You want to use toys to do professional work, you pay the price.
As far as Quark goes, they shot themselves in the foot when InDesign CS1 first hit the market. Quark had a limited artboard size of 48" square. It wasn’t until WAY too late that they fixed that. The last version I used was 7 and it still had the small artboard. Designers multitasking in the advertising world didn’t need the hassle of trying to design in scale all the time and getting weird results on output. There is a lot of legacy art out there but the newspaper industry is dying a slow death and they were pretty much the main holdout for Quark.
Another big issue for Quark was they were late to the market for software that ran on OSX …I think that could have helped them on the Mac Side of things. So, when Adobe came along and provided InDesign as a native OSX program that helped.
I know where I worked at the time we were heavy Quark users and never thought about switching until Quark dragged their feet on OSX.
I don’t remember a crossover issue with OSX. At that time though I probably had 4 macs in the office. One of them was a dual boot. We had the dually for a very long time after OSX came out.

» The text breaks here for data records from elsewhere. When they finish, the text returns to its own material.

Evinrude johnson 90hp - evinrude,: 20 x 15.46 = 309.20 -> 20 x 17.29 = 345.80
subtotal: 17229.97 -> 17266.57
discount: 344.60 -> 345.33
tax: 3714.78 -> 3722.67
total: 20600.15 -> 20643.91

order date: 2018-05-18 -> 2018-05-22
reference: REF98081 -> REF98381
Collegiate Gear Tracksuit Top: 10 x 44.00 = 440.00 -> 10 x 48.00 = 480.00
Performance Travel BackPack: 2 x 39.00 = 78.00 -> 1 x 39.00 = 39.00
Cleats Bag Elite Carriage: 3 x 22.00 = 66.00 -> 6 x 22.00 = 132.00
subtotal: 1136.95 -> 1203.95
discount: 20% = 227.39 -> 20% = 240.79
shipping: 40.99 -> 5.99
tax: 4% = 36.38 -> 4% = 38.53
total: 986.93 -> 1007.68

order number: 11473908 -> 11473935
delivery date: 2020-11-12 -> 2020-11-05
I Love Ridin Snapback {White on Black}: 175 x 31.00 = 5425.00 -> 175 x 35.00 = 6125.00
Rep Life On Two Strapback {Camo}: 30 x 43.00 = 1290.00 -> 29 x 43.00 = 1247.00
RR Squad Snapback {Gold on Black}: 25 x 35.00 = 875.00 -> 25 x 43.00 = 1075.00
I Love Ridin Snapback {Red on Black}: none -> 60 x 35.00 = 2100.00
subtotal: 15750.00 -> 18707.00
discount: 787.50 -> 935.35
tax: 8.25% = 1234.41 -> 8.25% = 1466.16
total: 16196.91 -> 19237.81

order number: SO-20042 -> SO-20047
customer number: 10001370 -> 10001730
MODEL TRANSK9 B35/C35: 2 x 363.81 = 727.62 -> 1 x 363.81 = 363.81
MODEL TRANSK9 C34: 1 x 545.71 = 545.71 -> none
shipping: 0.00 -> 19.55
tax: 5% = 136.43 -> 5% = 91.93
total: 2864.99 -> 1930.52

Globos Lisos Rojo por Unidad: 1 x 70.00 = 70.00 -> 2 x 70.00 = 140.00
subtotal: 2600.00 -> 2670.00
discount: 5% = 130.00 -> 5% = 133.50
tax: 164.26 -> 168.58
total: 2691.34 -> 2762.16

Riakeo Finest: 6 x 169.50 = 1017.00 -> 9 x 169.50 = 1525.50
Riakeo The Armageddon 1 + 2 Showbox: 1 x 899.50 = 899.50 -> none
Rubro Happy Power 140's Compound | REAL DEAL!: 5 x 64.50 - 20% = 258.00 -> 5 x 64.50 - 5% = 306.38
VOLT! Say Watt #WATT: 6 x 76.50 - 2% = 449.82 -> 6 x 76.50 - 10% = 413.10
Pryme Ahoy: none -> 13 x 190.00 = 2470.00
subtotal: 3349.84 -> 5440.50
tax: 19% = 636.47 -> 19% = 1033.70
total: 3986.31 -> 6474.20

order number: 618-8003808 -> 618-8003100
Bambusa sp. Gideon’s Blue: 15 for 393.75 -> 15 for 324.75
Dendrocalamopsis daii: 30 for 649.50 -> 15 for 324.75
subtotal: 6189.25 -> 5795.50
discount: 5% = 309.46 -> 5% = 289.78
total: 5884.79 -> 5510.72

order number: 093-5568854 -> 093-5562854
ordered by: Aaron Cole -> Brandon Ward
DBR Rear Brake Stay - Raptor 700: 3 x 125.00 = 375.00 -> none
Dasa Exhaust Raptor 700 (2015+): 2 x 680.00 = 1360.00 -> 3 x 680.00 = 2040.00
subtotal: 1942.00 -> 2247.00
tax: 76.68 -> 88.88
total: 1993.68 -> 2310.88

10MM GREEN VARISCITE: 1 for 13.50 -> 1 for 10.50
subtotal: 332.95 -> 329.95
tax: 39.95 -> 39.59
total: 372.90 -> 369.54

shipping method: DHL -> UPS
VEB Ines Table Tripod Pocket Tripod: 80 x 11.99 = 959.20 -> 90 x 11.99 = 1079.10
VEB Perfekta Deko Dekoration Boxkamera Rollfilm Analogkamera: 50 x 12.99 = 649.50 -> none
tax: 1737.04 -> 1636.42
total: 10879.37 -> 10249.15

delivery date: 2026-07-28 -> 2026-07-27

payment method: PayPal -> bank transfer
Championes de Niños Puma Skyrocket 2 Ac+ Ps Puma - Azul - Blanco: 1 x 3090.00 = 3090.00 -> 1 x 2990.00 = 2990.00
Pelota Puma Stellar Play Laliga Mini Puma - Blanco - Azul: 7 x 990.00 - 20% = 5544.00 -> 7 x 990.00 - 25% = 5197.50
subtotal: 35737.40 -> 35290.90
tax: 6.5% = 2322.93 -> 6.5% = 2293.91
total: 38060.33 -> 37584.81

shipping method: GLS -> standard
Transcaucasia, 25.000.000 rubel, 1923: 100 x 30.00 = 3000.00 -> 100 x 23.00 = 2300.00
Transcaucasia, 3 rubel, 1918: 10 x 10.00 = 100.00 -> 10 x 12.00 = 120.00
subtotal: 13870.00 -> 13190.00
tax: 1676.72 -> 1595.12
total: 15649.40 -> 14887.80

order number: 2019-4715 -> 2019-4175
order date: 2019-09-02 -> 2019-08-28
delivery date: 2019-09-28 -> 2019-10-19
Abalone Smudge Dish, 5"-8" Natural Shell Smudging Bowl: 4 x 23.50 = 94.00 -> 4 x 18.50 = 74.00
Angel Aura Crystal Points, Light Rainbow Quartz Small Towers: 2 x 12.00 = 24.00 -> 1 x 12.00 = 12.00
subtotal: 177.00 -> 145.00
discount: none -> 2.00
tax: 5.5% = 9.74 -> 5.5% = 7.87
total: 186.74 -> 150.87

I still have one at home.
They also had terrible updating and pricing policies.
@PrintDriver I found this old forum post showing that QuarkXpress 5 only ran on OSX under “classic” but running it under classic (sort of “emulated” essentially) was “buggy” and it was odd that it wasn’t a native OSX program from the start,
And here is more here on the non native support issue.
According to wiki, “nDesign 2.0 was released January 2002 (just days before QuarkXPress 5). First version to support Mac OS X.”
It wasn’t until (I believe) middle of 2003 that Quark released a native OSX version. I cant find an exact release date on the internet. That may not sound like much, but this article explains the hassles of trying to run Quark in Classic mode.
In that year and a half people were too comfortable and happy to have InDesign that was better integrated with Illustrator and PhotoShop.
The folks in my corner of the industry also weren’t using Quark in depth, the way it was meant to be used as a publishing software. Probably didn’t notice any more bugs than used to dealing with Adobewares. I think Q5 was when they finally introduced the radio button that told the damn thing to send ALL the image data to the rip rather than just the size Q thought the image was supposed to be (ignoring the scaling factor being applied to it’s itty bitty artboard.) Q4 was the most stable piece of software I have ever used, after maybe Classic OS8.
I certainly preferred Quark files to Corel files back then. And Illustrator had, and still has, problems with large image placement. Don’t get me started on Pagemaker. There weren’t a lot of layout options back then.
Sketch is best.
Adobe CC is the industry standard, in my opinion it’s too versatile to be overlooked. There are a couple of programs you could look into Affinity has a range of products that cost only a fraction of what Adobe asks
Yeah, except none of them were actually doctors lol.